The def postprocess(data, params) function is called right after the results of the inference request have been received. Nimble packages the data into a dictionary:


data = {
"<out_blob_0>" : np.array(B, ...),
"<out_blob_1>" : np.array(B, ...),
...
}

Where <out_blob_N> is the name of the output blob and np.array(B, ...) is the data associated with that blob. It is important to note that since Nimble is a streaming pipeline, the batch size will always be 1 (B == 1). If throughput mode is enabled, Nimble uses dynamic batching and asynchronous inference requests to ensure full utilisation of the available hardware resources. B == 1 is kept to make integration of external reference post-processing functions easier.
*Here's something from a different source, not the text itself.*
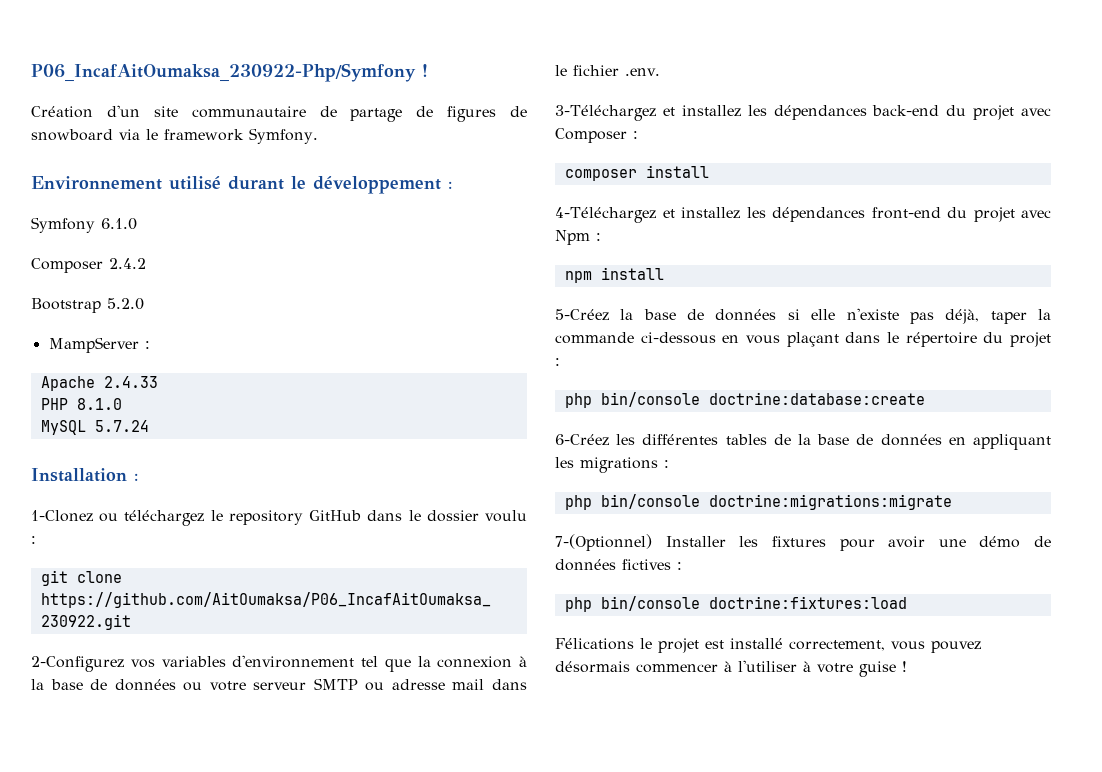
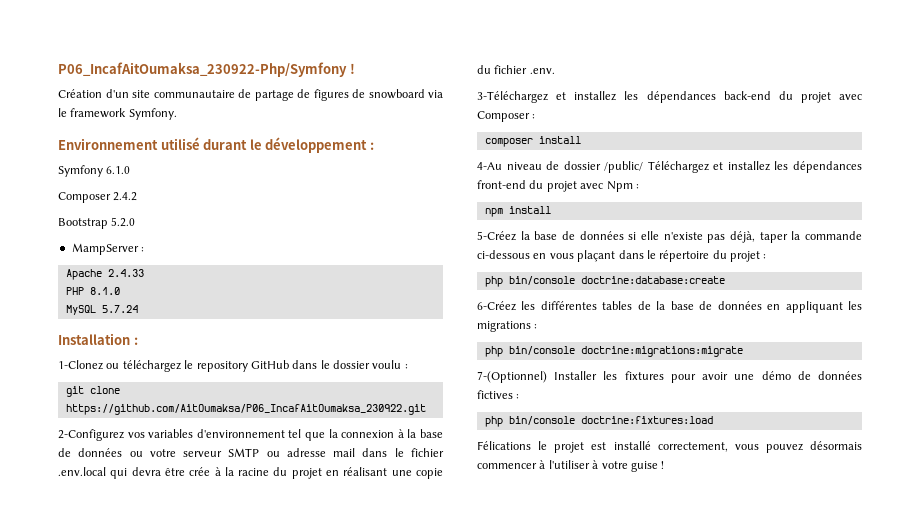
(619, 70) none -> [58,467,444,479] [477,65,528,74] .env.local qui devra être crée à la racine du projet en réalisant une copie du fichier
[555,207,656,223] 4-Téléchargez -> [477,161,709,173] 4-Au niveau de dossier /public/ Téléchargez

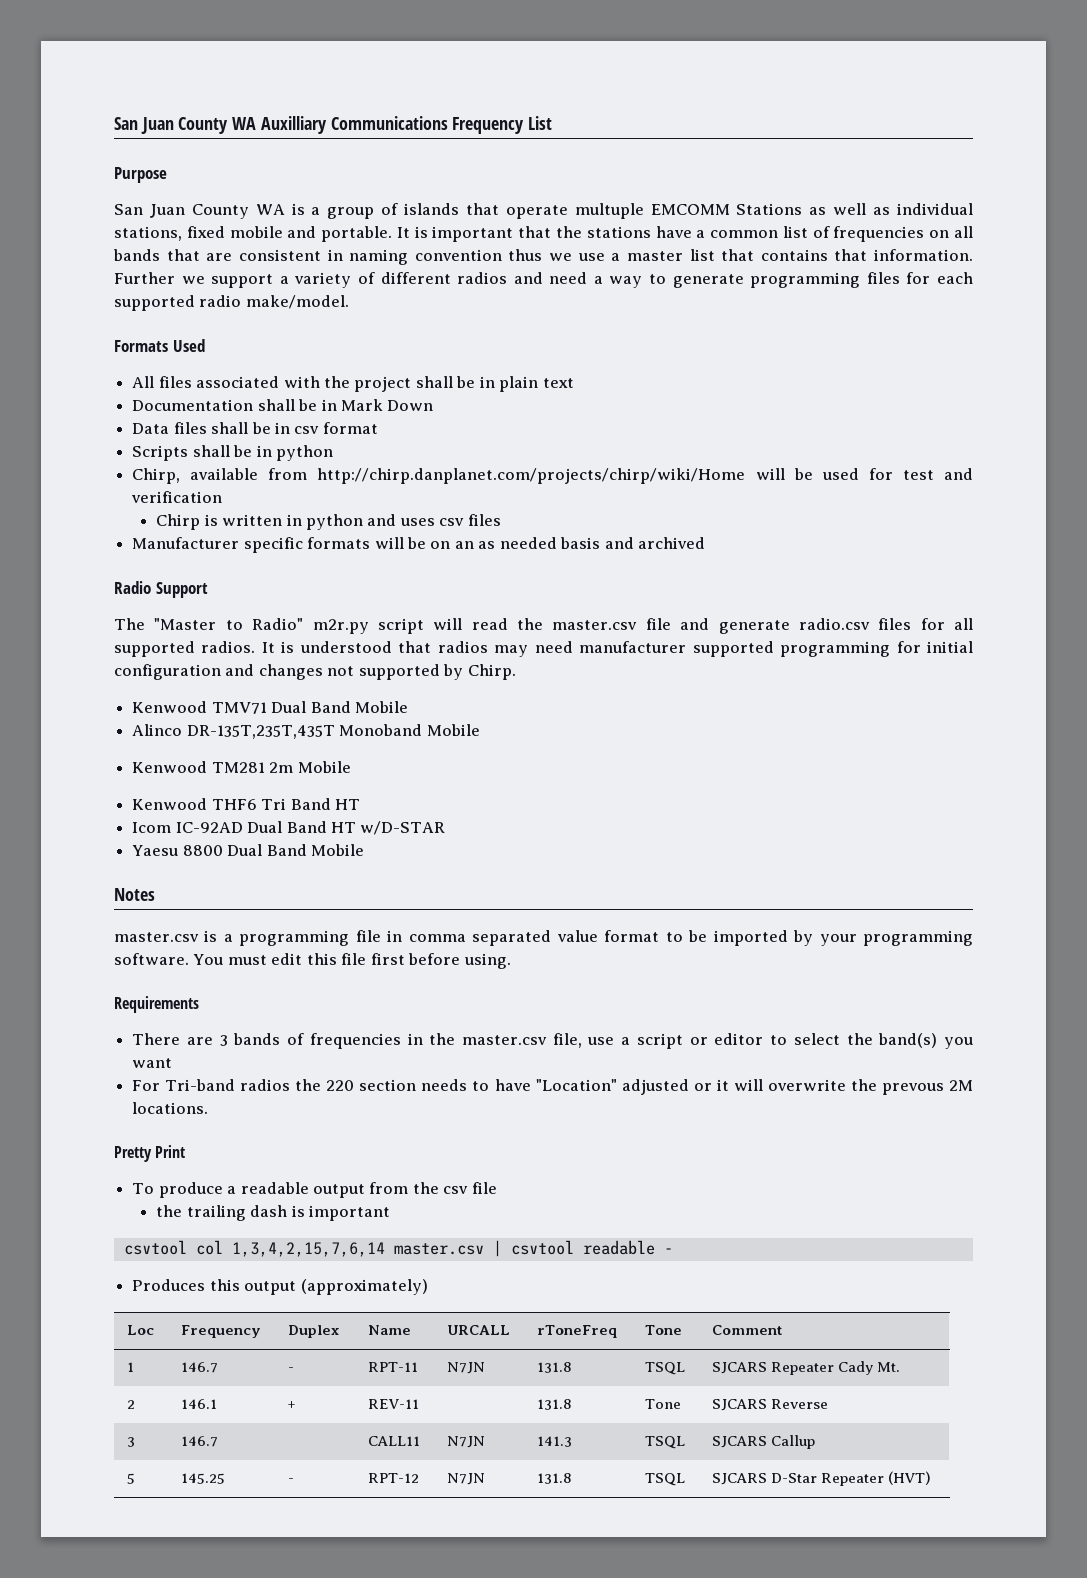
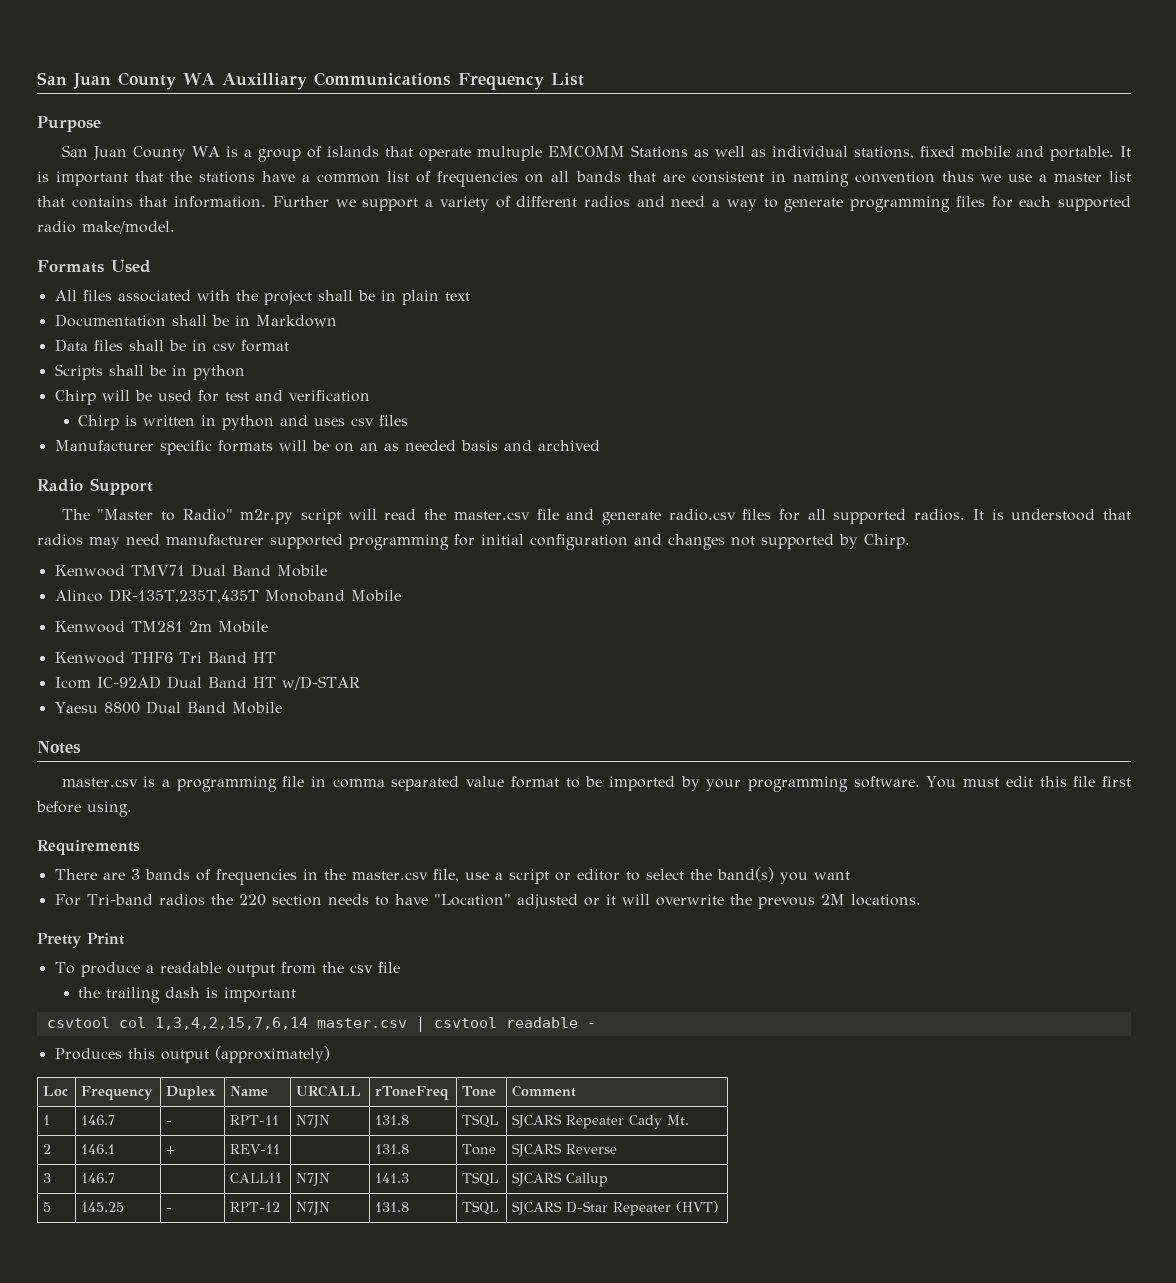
[340,399,434,411] Mark Down -> [255,315,337,327] Markdown
[132,468,746,484] Chirp, available from http://chirp.danplanet.com/projects/chirp/wiki/Home -> [54,390,96,405] Chirp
Along with data, Nimble will also passes in params as a python dictionary:

params = {
"score" : float, # score_threshold
"iou" : float, # iou_threshold
"w" : int, # Model Ingestion Width
"h" : int, # Model Ingestion Height
"original_w" : int, # Original Image Width
"original_h" : int, # Original Image Height
}

Finally, the output of the def postprocess(data, params) functions expects a numpy array with the following row structure:

[id, label_idx, score(conf), xmin, ymin, xmax, ymax]

In this case the id is a user assigned value, but it is rarely used.

note

All of our pre- and post-processing python files are available and can be viewed here: <nimble_path>/models

More complex interactions are possible, for a concrete example please refer to the TinyYoloV3 model along with its implementation <nimble_path>/models/TinyYoloV3.py.